Dummy krisis (Dk) memiliki tanda negatif dan tidak signifikan terhadap efisiensi produksi sepeda motor. Hal ini mengindikasikan bahwa rata-rata output pada saat terjadi krisis menjadi lebih rendah apabila dibandingkan dengan kondisi sebelum krisis. Pada saat terjadi krisis ekonomi, biaya produksi semakin meningkat menyebabkan jumlah output lebih rendah daripada sebelum krisis. Namun krisis ekonomi yang pernah terjadi di Indonesia tidak membuat industri sepeda motor bangkrut karena kondisi permintaan pada saat terjadinya krisis
masih tetap besar dan ada kecenderungan peningkatan (Anonim, 2007). Pada Lampiran 2, nilai efisiensi produksi industri sepeda motor pada saat terjadi krisis ekonomi tahun 1997 – 1998 masih dikategorikan bagus yaitu sebesar 48.44 persen untuk tahun 1997 dan 62.38 persen untuk tahun 1998; demikian juga pada Lampiran 1, memperlihatkan pertumbuhan nilai tambah bruto yang dihasilkan industri sepeda motor pada tahun 1998 meningkat sangat pesat dibandingkan dengan tahun sebelumnya.
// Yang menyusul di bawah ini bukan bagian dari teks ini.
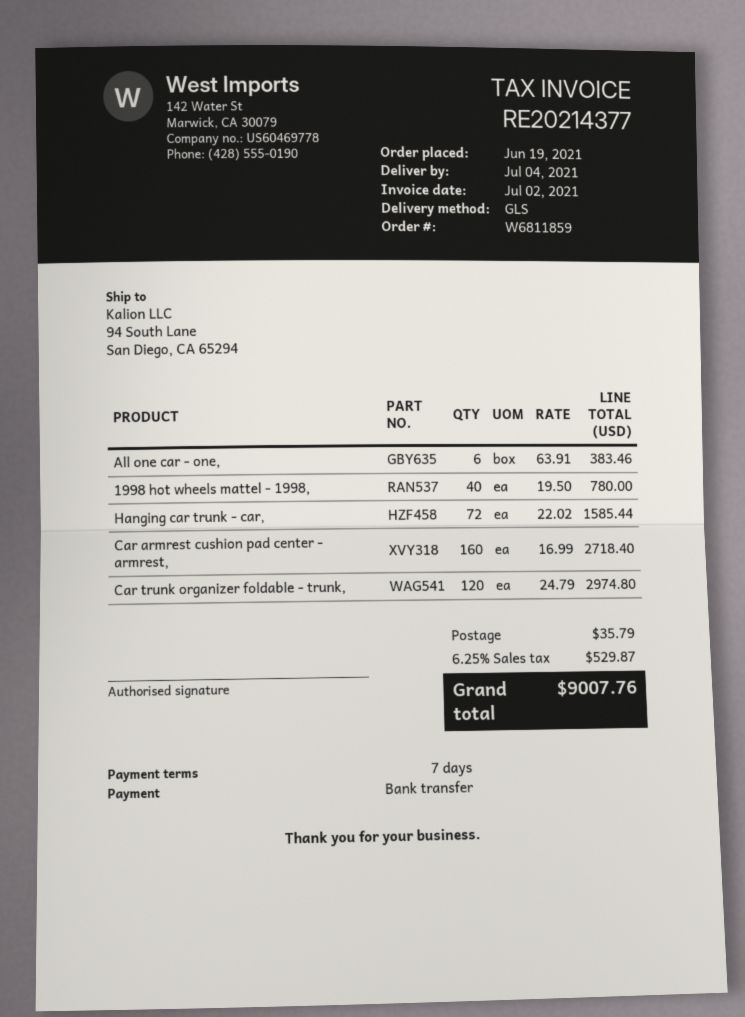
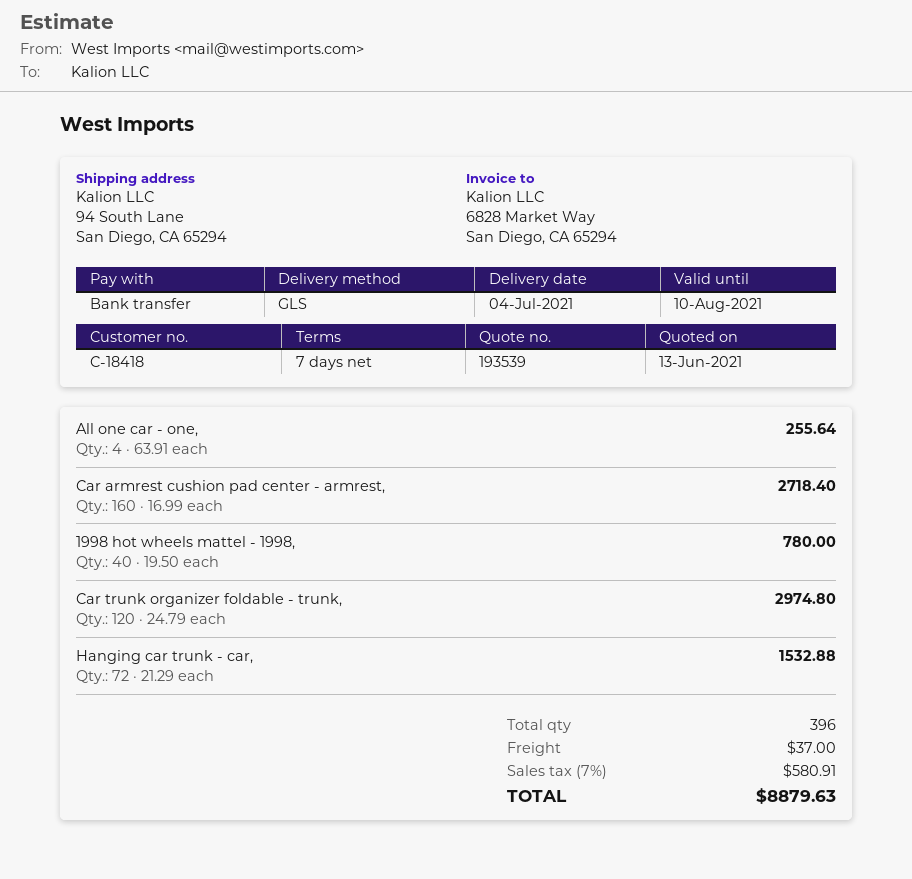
All one car - one,: 6 x 63.91 = 383.46 -> 4 x 63.91 = 255.64
Hanging car trunk - car,: 72 x 22.02 = 1585.44 -> 72 x 21.29 = 1532.88
shipping: 35.79 -> 37.00
tax: 6.25% = 529.87 -> 7% = 580.91
total: 9007.76 -> 8879.63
Dummy kebijakan tentang standar uji emisi kendaraan bermotor memiliki
tanda positif dan signifikan terhadap nilai output industri sepeda motor. Hal tersebut mengindikasikan bahwa setelah dikeluarkannya Keputusan Menteri Lingkungan Hidup Nomor 141 Tahun 2003 tentang Standar Uji Emisi Kendaraan Bermotor Tipe Baru dan yang sedang Diproduksi, merupakan suatu insentif bagi industri sepeda motor di Indonesia dalam rangka meningkatkan daya saing serta mendukung kegiatan pengurangan gas buang dari kendaraan bermotor yang beracun dan berbahaya bagi manusia dan lingkungan sekitar dimana implementasi dari kebijakan tersebut tidak menambah beban biaya produksi industri sepeda motor karena hal ini dapat diantisipasi oleh produsen sepeda motor hanya dengan melakukan pengaturan bagian piston atau mesin sepeda motor. Hal tersebut ternyata menaikkan daya saing industri otomotif sepeda motor di kawasan Asia termasuk Indonesia karena harmonisasi regulasi global ini memberikan keuntungan bagi semua pihak, baik industri otomotif maupun masyarakat konsumen.
Pengaruh faktor produksi yang paling besar terhadap output industri sepeda motor yaitu faktor produksi bahan baku sebesar 1.210. Nilai koefisien faktor produksi bahan baku yang positif tersebut mengindikasikan apabila terjadi peningkatan jumlah bahan baku yang digunakan maka akan meningkatkan output sepeda motor yang dihasilkan. Faktor produksi bahan baku mempunyai pengaruh yang paling nyata terhadap output industri tersebut yaitu sebesar 0.0000 pada taraf nyata lima persen. Jadi, faktor produksi bahan baku merupakan variabel yang berpengaruh nyata dalam industri sepeda motor karena merupakan faktor yang dapat mengefisienkan proses produksi.